Individual x coletivo: por que o reajuste muda tanto
A regra de reajuste depende do tipo de plano:
- Individual ou familiar: a ANS fixa um teto de reajuste anual (para o ciclo 2025/2026, 6,06%).
- Coletivo (empresarial ou por adesão): o reajuste é negociado entre a operadora e a pessoa jurídica contratante — a empresa, a associação ou a administradora de benefícios. Não há o teto da ANS, e o consumidor costuma receber o aumento já definido.
Por isso, planos "coletivos" de poucas vidas frequentemente sofrem reajustes muito acima da inflação e do índice aplicado aos individuais.
Quando o "coletivo" é, na verdade, individual
Alguns sinais de que um plano coletivo pode funcionar como um "falso coletivo":
- Poucos beneficiários — só o titular, ou apenas o núcleo familiar;
- Plano "empresarial" vinculado a uma empresa pequena ou MEI aberta praticamente para contratar o plano;
- Adesão por associação ou sindicato com vínculo apenas formal;
- Reajustes anuais muito acima do teto dos individuais, sem explicação clara da memória de cálculo.
O que a Justiça tem decidido
A discussão se apoia, entre outros fundamentos, no Código de Defesa do Consumidor:
- Súmula 608 do STJ: o CDC se aplica aos contratos de plano de saúde (salvo os de autogestão). Valem, portanto, o dever de informação e o controle de cláusulas abusivas.
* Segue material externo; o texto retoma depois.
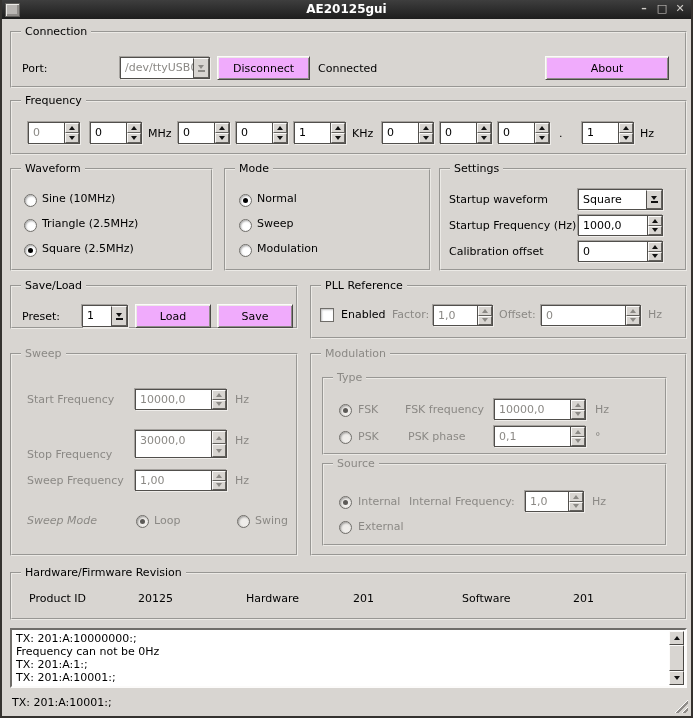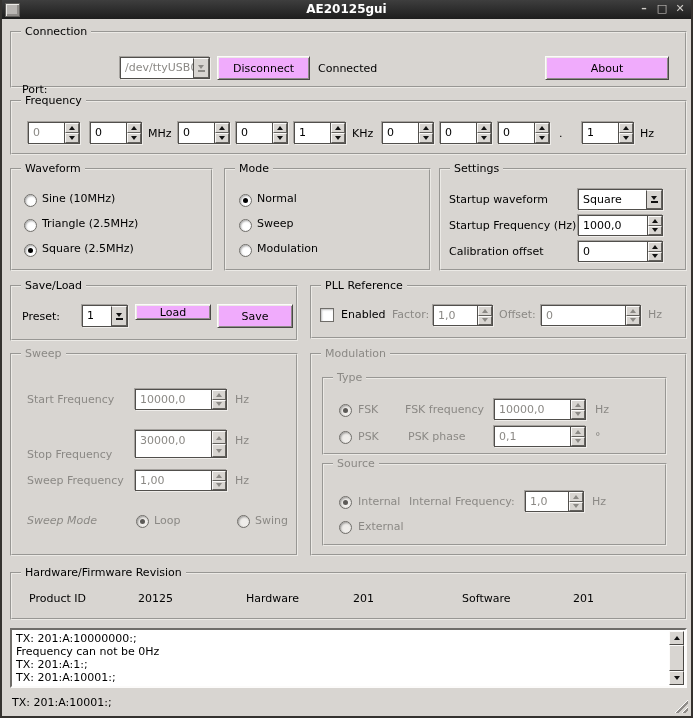--- a/index.html
+++ b/index.html
@@ -84,7 +84,7 @@
   <div class="group" style="left:8px;top:31px;width:677px;height:57px;">
     <span class="legend">Connection</span>
   </div>
-  <span class="label" style="left:20px;top:62px;margin-top:21px;">Port:</span>
+  <span class="label" style="left:20px;top:62px;">Port:</span>
   <div class="combo" style="left:118px;top:57px;width:90px;height:22px;">
     <div class="val gray">/dev/ttyUSB0</div>
     <div class="cbtn g">

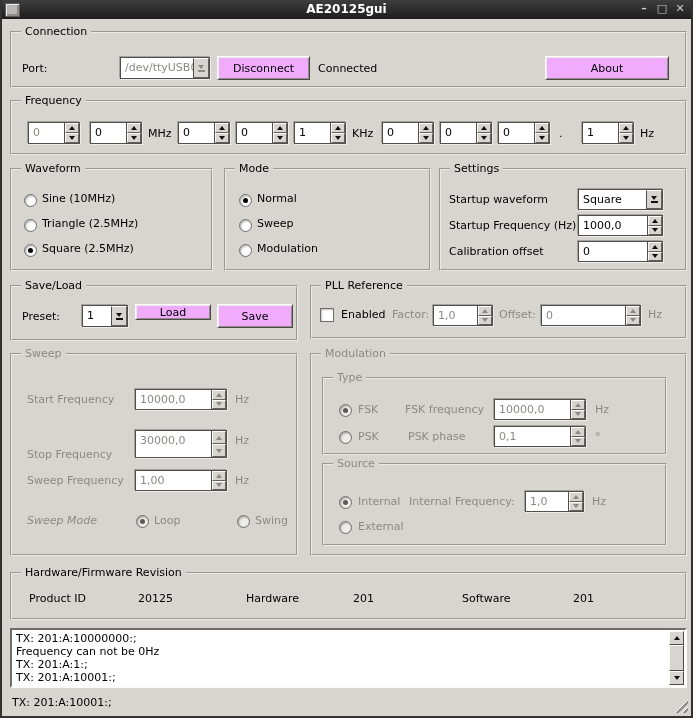--- a/index.html
+++ b/index.html
@@ -259,7 +259,7 @@
       </div>
   </div>
 
-  <div class="group" style="left:8px;top:285px;width:288px;height:56px;">
+  <div class="group" style="left:8px;top:285px;width:288px;height:44px;">
     <span class="legend">Save/Load</span>
   </div>
   <span class="label" style="left:20px;top:310px;">Preset:</span>

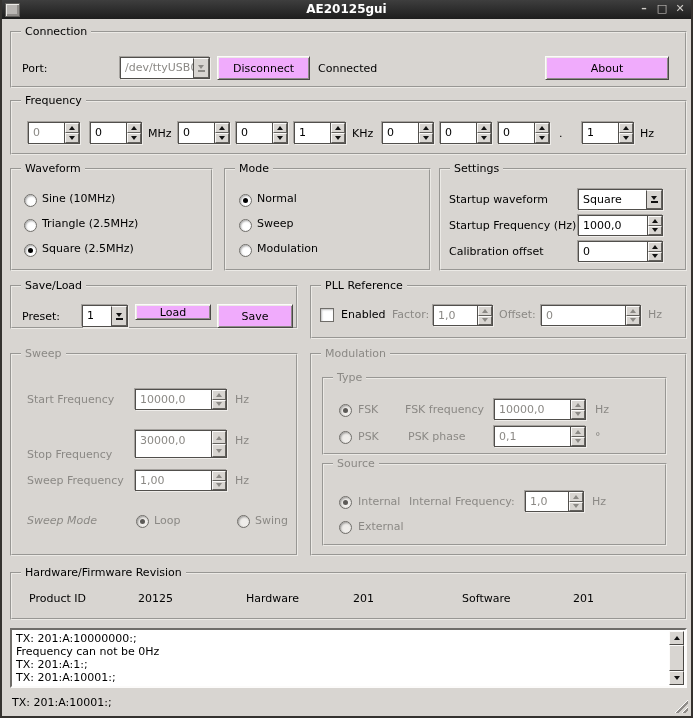--- a/index.html
+++ b/index.html
@@ -270,7 +270,7 @@
       <span class="cbar"></span>
     </div>
   </div>
-  <div class="btn" style="left:133px;top:304px;width:76px;height:16px;">Load</div>
+  <div class="btn" style="left:133px;top:304px;width:76px;height:24px;">Load</div>
   <div class="btn" style="left:215px;top:304px;width:76px;height:24px;">Save</div>
 
   <div class="group" style="left:308px;top:285px;width:377px;height:54px;">

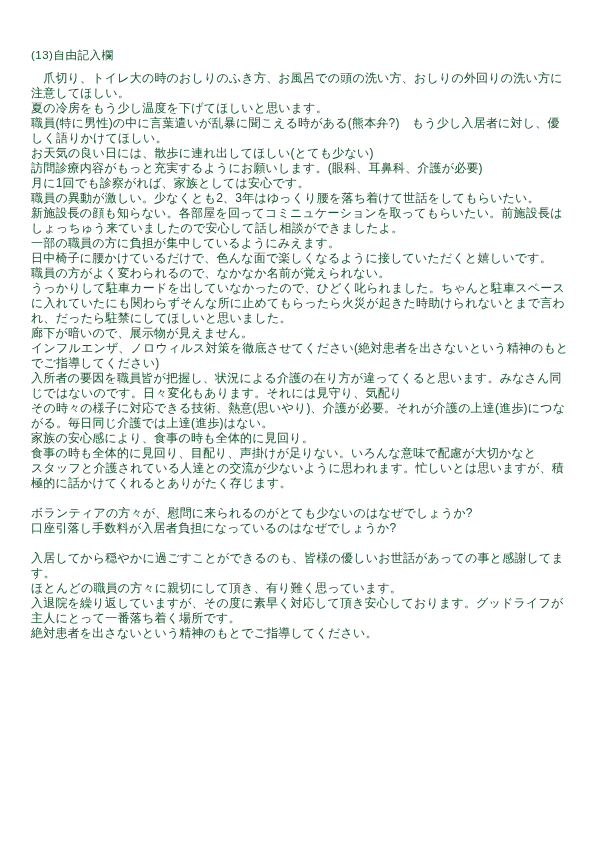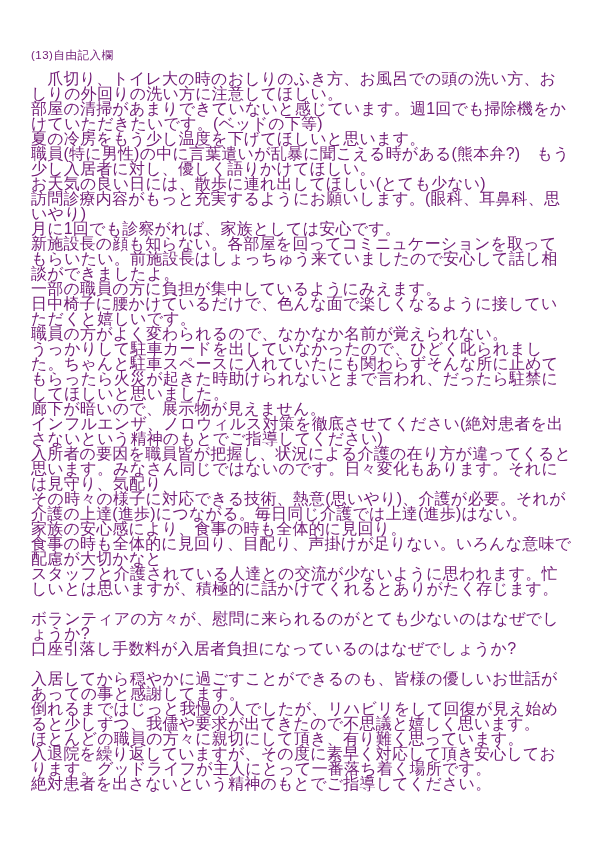--- a/index.html
+++ b/index.html
@@ -14,7 +14,7 @@
     background: #ffffff;
     overflow: hidden;
     font-family: "Liberation Sans", "DejaVu Sans", sans-serif;
-    color: #701a75;
+    color: #14532d;
   }
   .content {
     position: absolute;

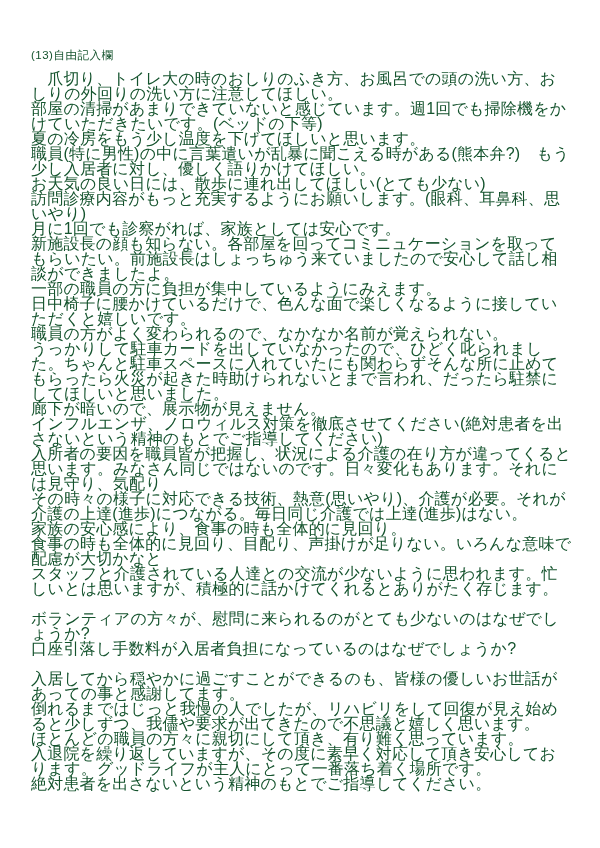--- a/index.html
+++ b/index.html
@@ -30,7 +30,7 @@
     letter-spacing: 0.5px;
   }
   .comments p.line {
-    font-size: 16px;
+    font-size: 12px;
     line-height: 15px;
     margin: 0;
     letter-spacing: 0.2px;

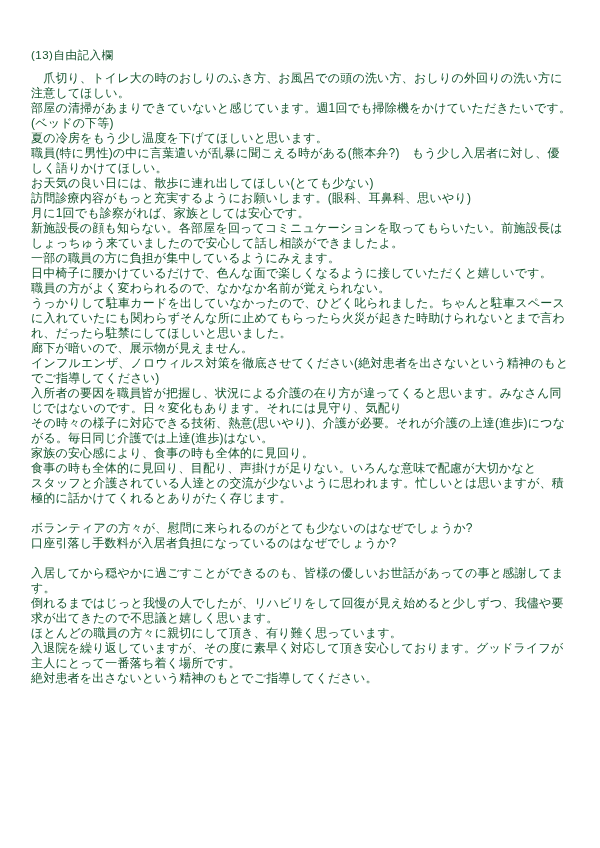--- a/index.html
+++ b/index.html
@@ -50,7 +50,6 @@
     <h1 class="title">(13)自由記入欄</h1>
     <div class="comments" id="comments">
         <p class="line">　爪切り、トイレ大の時のおしりのふき方、お風呂での頭の洗い方、おしりの外回りの洗い方に注意してほしい。</p>
-        <p class="line">部屋の清掃があまりできていないと感じています。週1回でも掃除機をかけていただきたいです。(ベッドの下等)</p>
         <p class="line">夏の冷房をもう少し温度を下げてほしいと思います。</p>
         <p class="line">職員(特に男性)の中に言葉遣いが乱暴に聞こえる時がある(熊本弁?)　もう少し入居者に対し、優しく語りかけてほしい。</p>
         <p class="line">お天気の良い日には、散歩に連れ出してほしい(とても少ない)</p>

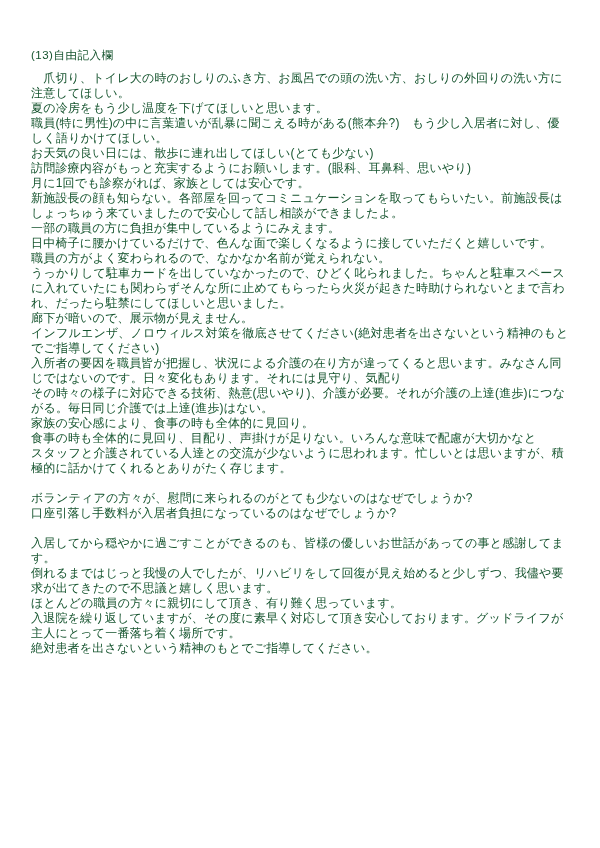--- a/index.html
+++ b/index.html
@@ -53,7 +53,7 @@
         <p class="line">夏の冷房をもう少し温度を下げてほしいと思います。</p>
         <p class="line">職員(特に男性)の中に言葉遣いが乱暴に聞こえる時がある(熊本弁?)　もう少し入居者に対し、優しく語りかけてほしい。</p>
         <p class="line">お天気の良い日には、散歩に連れ出してほしい(とても少ない)</p>
-        <p class="line">訪問診療内容がもっと充実するようにお願いします。(眼科、耳鼻科、思いやり)</p>
+        <p class="line">訪問診療内容がもっと充実するようにお願いします。(眼科、耳鼻科、介護が必要)</p>
         <p class="line">月に1回でも診察がれば、家族としては安心です。</p>
         <p class="line">新施設長の顔も知らない。各部屋を回ってコミニュケーションを取ってもらいたい。前施設長はしょっちゅう来ていましたので安心して話し相談ができましたよ。</p>
         <p class="line">一部の職員の方に負担が集中しているようにみえます。</p>

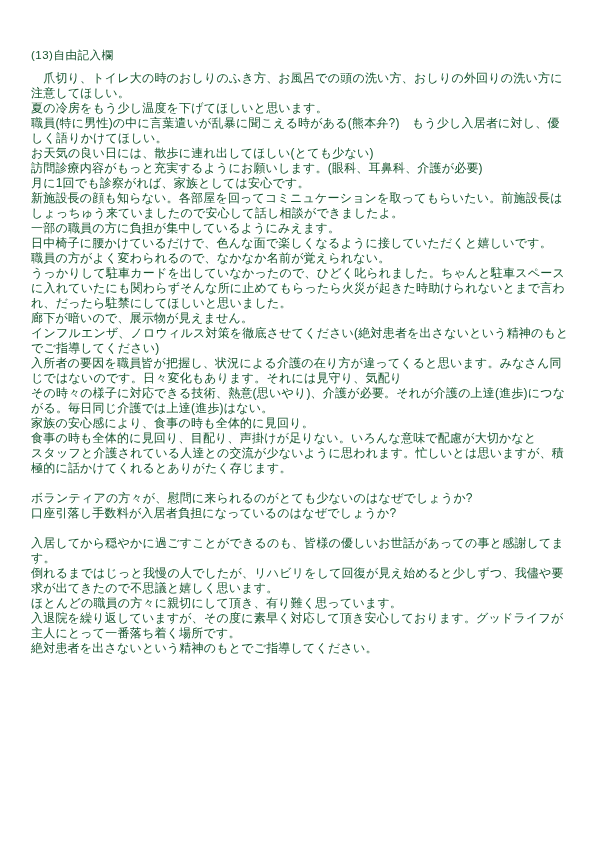--- a/index.html
+++ b/index.html
@@ -55,6 +55,7 @@
         <p class="line">お天気の良い日には、散歩に連れ出してほしい(とても少ない)</p>
         <p class="line">訪問診療内容がもっと充実するようにお願いします。(眼科、耳鼻科、介護が必要)</p>
         <p class="line">月に1回でも診察がれば、家族としては安心です。</p>
+        <p class="line">職員の異動が激しい。少なくとも2、3年はゆっくり腰を落ち着けて世話をしてもらいたい。</p>
         <p class="line">新施設長の顔も知らない。各部屋を回ってコミニュケーションを取ってもらいたい。前施設長はしょっちゅう来ていましたので安心して話し相談ができましたよ。</p>
         <p class="line">一部の職員の方に負担が集中しているようにみえます。</p>
         <p class="line">日中椅子に腰かけているだけで、色んな面で楽しくなるように接していただくと嬉しいです。</p>

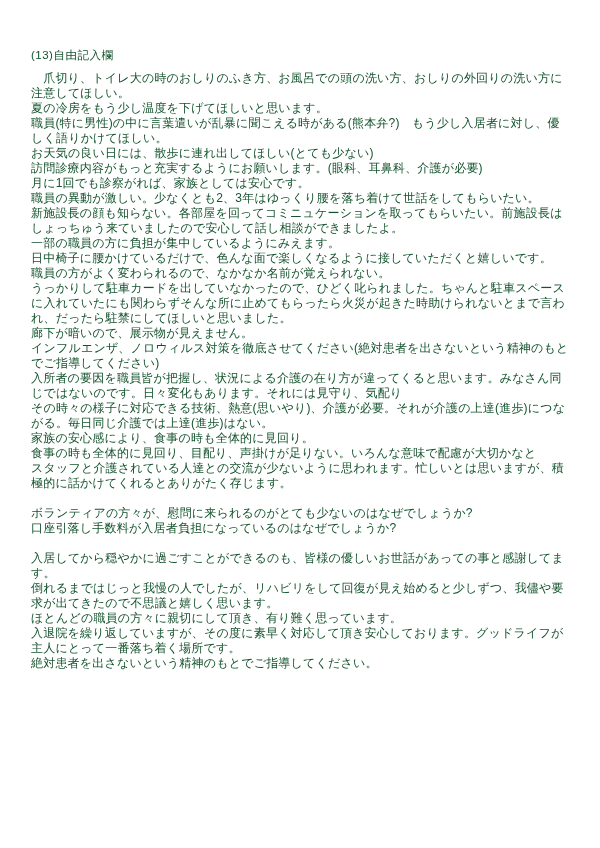--- a/index.html
+++ b/index.html
@@ -73,7 +73,6 @@
         <p class="line">口座引落し手数料が入居者負担になっているのはなぜでしょうか?</p>
         <p class="line blank"></p>
         <p class="line">入居してから穏やかに過ごすことができるのも、皆様の優しいお世話があっての事と感謝してます。</p>
-        <p class="line">倒れるまではじっと我慢の人でしたが、リハビリをして回復が見え始めると少しずつ、我儘や要求が出てきたので不思議と嬉しく思います。</p>
         <p class="line">ほとんどの職員の方々に親切にして頂き、有り難く思っています。</p>
         <p class="line">入退院を繰り返していますが、その度に素早く対応して頂き安心しております。グッドライフが主人にとって一番落ち着く場所です。</p>
         <p class="line">絶対患者を出さないという精神のもとでご指導してください。</p>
- Em planos coletivos de pequeno porte, diversos tribunais — a depender do caso concreto — têm afastado reajustes considerados abusivos, aplicado parâmetros mais próximos dos planos individuais e determinado a devolução do que foi pago a mais.
Nada disso é automático: o resultado depende do contrato, do número de vidas, do histórico de reajustes e da demonstração da abusividade.
O que é possível buscar
Quem desconfia de um reajuste abusivo pode, a depender da análise do caso, buscar:
- a revisão dos reajustes (discutir o índice efetivamente aplicado);
- a devolução dos valores pagos a mais (repetição de indébito), respeitada a prescrição;
- a manutenção do plano durante a discussão, para não perder a cobertura nem cumprir nova carência.
Cada situação é única — a leitura do contrato e do histórico de reajustes é o que indica a viabilidade.
Perguntas frequentes
Plano coletivo tem teto de reajuste da ANS?
Não. O teto anual da ANS vale para individuais e familiares. Nos coletivos, o reajuste é negociado entre operadora e contratante, sem esse limite.
"Falso coletivo" é ilegal?
O ponto não é o rótulo, e sim o reajuste abusivo cobrado de quem, na prática, é consumidor individual — o que pode ser revisto à luz do CDC.
Vou perder o plano se questionar?
Em regra, busca-se manter o plano durante a discussão. Não há promessa de resultado, mas essa costuma ser a providência pleiteada.
Dá para reaver o que paguei a mais?
Pode ser possível (repetição de indébito), respeitadas a prescrição e a prova da abusividade.